PROBLEM STATEMENT:
Search the listing for the word "janky" and copy every line where it turns up.

DATASET RECORDS:

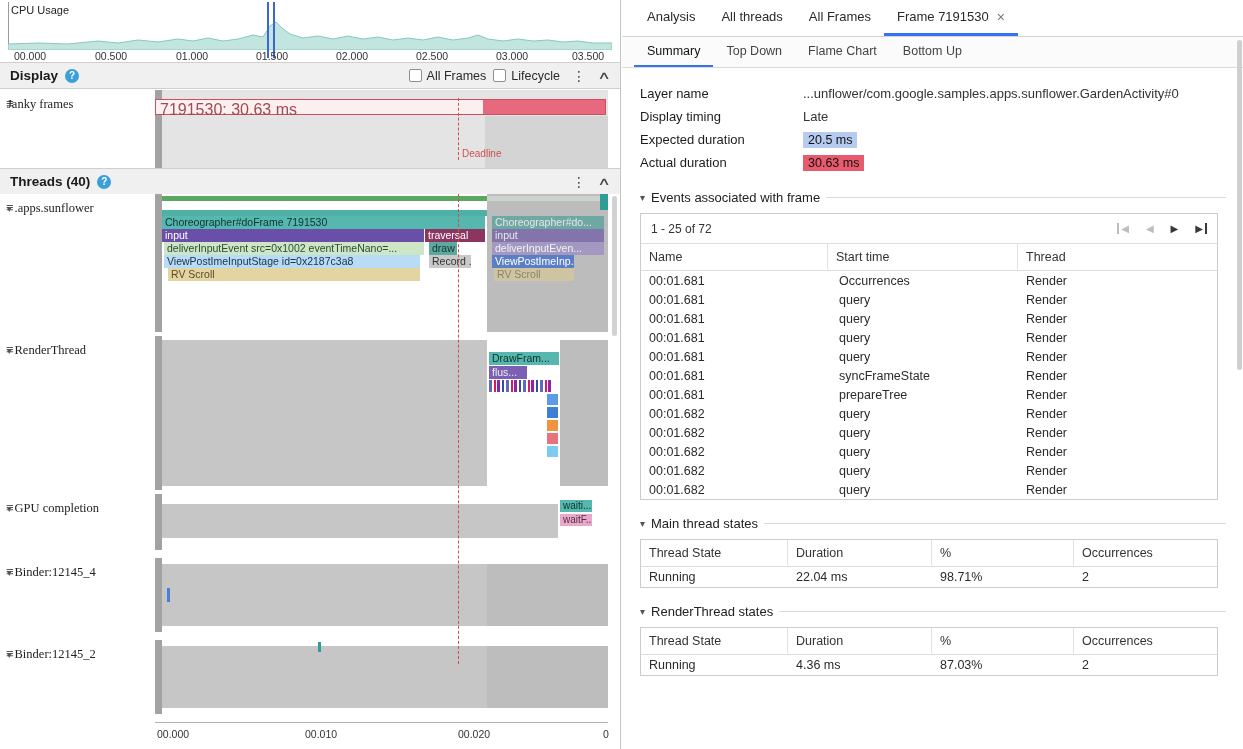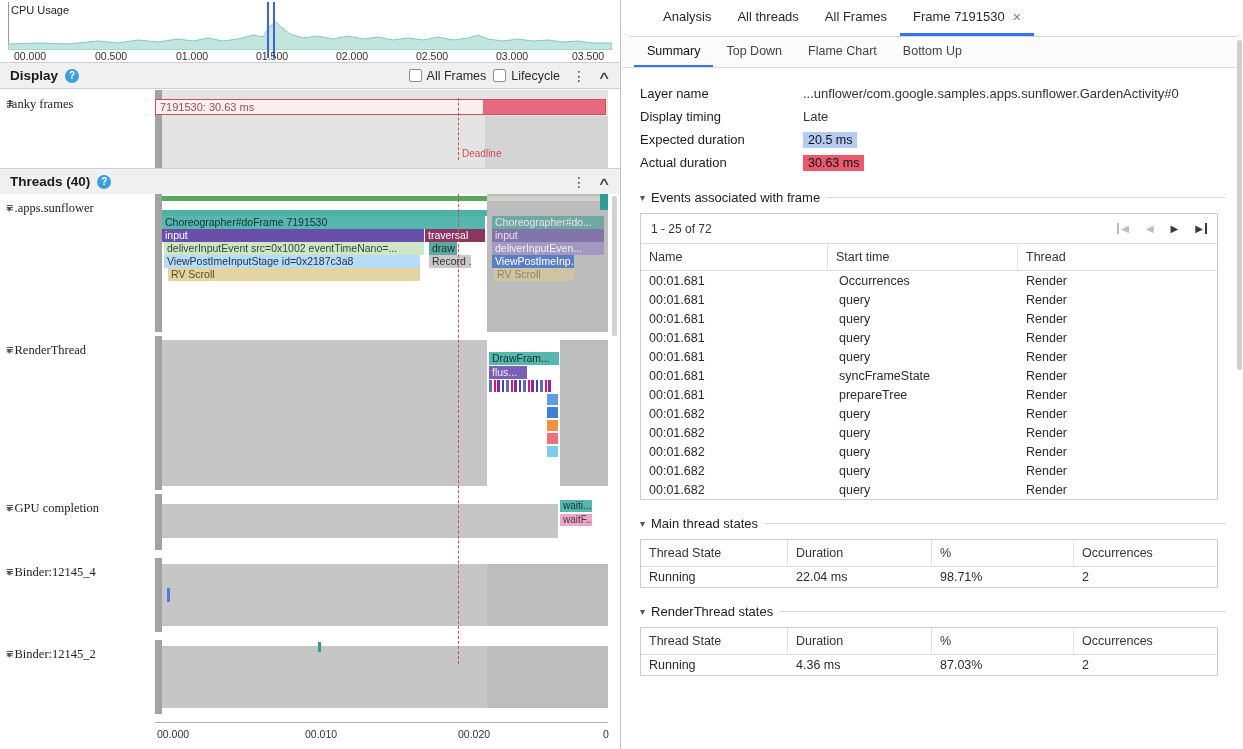--- a/index.html
+++ b/index.html
@@ -32,35 +32,35 @@
   .pre-strip{position:absolute;left:0;top:0;width:7px;height:100%;background:#a2a2a2;}
   .dimbg{position:absolute;left:332px;top:0;width:121px;height:100%;background:#bcbcbc;}
   .tbar{position:absolute;height:13px;font-size:10.5px;line-height:13px;padding-left:3px;box-sizing:border-box;white-space:nowrap;overflow:hidden;}
   .gblock{position:absolute;background:#c6c6c6;}
 
   .janky-row{position:absolute;left:0;top:90px;width:100%;height:78px;}
   .janky-track{position:absolute;left:155px;top:0;width:453px;height:100%;background:#e4e4e4;overflow:hidden;}
   .janky-dim{position:absolute;left:330px;top:26px;width:123px;bottom:0;background:#d4d4d4;}
   .frame-bar{position:absolute;left:0;top:9px;width:451px;height:16px;border:1px solid #cc4f5e;background:#fbeff0;box-sizing:border-box;}
   .frame-overrun{position:absolute;right:0;top:0;width:122px;height:100%;background:#e8697d;}
-  .frame-bar-label{position:absolute;left:4px;top:1px;font-size:11px;color:#a04a52;}
+  .frame-bar-label{position:absolute;left:4px;top:1px;font-size:16px;color:#a04a52;}
   .deadline{position:absolute;width:0;border-left:1px dashed #cf4f4f;}
   .deadline-label{position:absolute;font-size:10px;color:#cf4f4f;}
 
   .threads-body{position:absolute;left:0;top:194px;width:100%;height:555px;background:#fff;overflow:hidden;}
   .thread-row{position:absolute;left:0;width:100%;}
   .axis{position:absolute;left:155px;top:528px;width:453px;height:24px;border-top:1px solid #b0b0b0;font-size:10.5px;color:#333;}
   .axis span{position:absolute;top:5px;}
   .lscroll{position:absolute;right:3px;top:2px;width:5px;height:140px;background:#d2d2d2;border-radius:3px;}
   .confetti{position:absolute;background:repeating-linear-gradient(90deg,#5c6bc0 0 3px,#fff 3px 5px,#d81b60 5px 7px,#fff 7px 8px,#8e24aa 8px 11px,#fff 11px 13px,#3949ab 13px 15px,#fff 15px 17px);}
   .sq{position:absolute;width:11px;height:11px;}
 
   
   .right-panel{position:absolute;left:622px;top:0;width:621px;height:749px;background:#fff;}
-  .tabbar{position:absolute;left:0;top:0;width:100%;height:37px;border-bottom:1px solid #d4d4d4;display:flex;align-items:stretch;padding-left:28px;box-sizing:border-box;border-radius:9px;}
+  .tabbar{position:absolute;left:0;top:0;width:100%;height:37px;border-bottom:1px solid #d4d4d4;display:flex;align-items:stretch;padding-left:12px;box-sizing:border-box;}
   .tab{display:flex;align-items:center;gap:8px;padding:0 13px;font-size:13px;color:#2a2a2a;border-bottom:3px solid transparent;box-sizing:border-box;}
   .tab.sel{border-bottom-color:#3574f0;}
   .tab .close{color:#777;font-size:14px;}
   .subtabbar{position:absolute;left:0;top:37px;width:100%;height:31px;background:#fbfbfb;border-bottom:1px solid #dcdcdc;display:flex;padding-left:12px;box-sizing:border-box;}
   .subtab{display:flex;align-items:center;padding:0 13px;font-size:12.5px;color:#444;border-bottom:2px solid transparent;box-sizing:border-box;}
   .subtab.sel{color:#111;border-bottom-color:#3574f0;}
   .content{position:absolute;left:0;top:68px;width:614px;height:681px;padding:14px 0 0 18px;box-sizing:border-box;overflow:hidden;}
   .srow{display:flex;height:23px;align-items:center;font-size:13px;}
   .slabel{width:163px;color:#1c1c1c;flex:0 0 auto;}
   .svalue{color:#333;}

RESPONSE TO THE EXERCISE:
   .janky-row{position:absolute;left:0;top:90px;width:100%;height:78px;}
   .janky-track{position:absolute;left:155px;top:0;width:453px;height:100%;background:#e4e4e4;overflow:hidden;}
   .janky-dim{position:absolute;left:330px;top:26px;width:123px;bottom:0;background:#d4d4d4;}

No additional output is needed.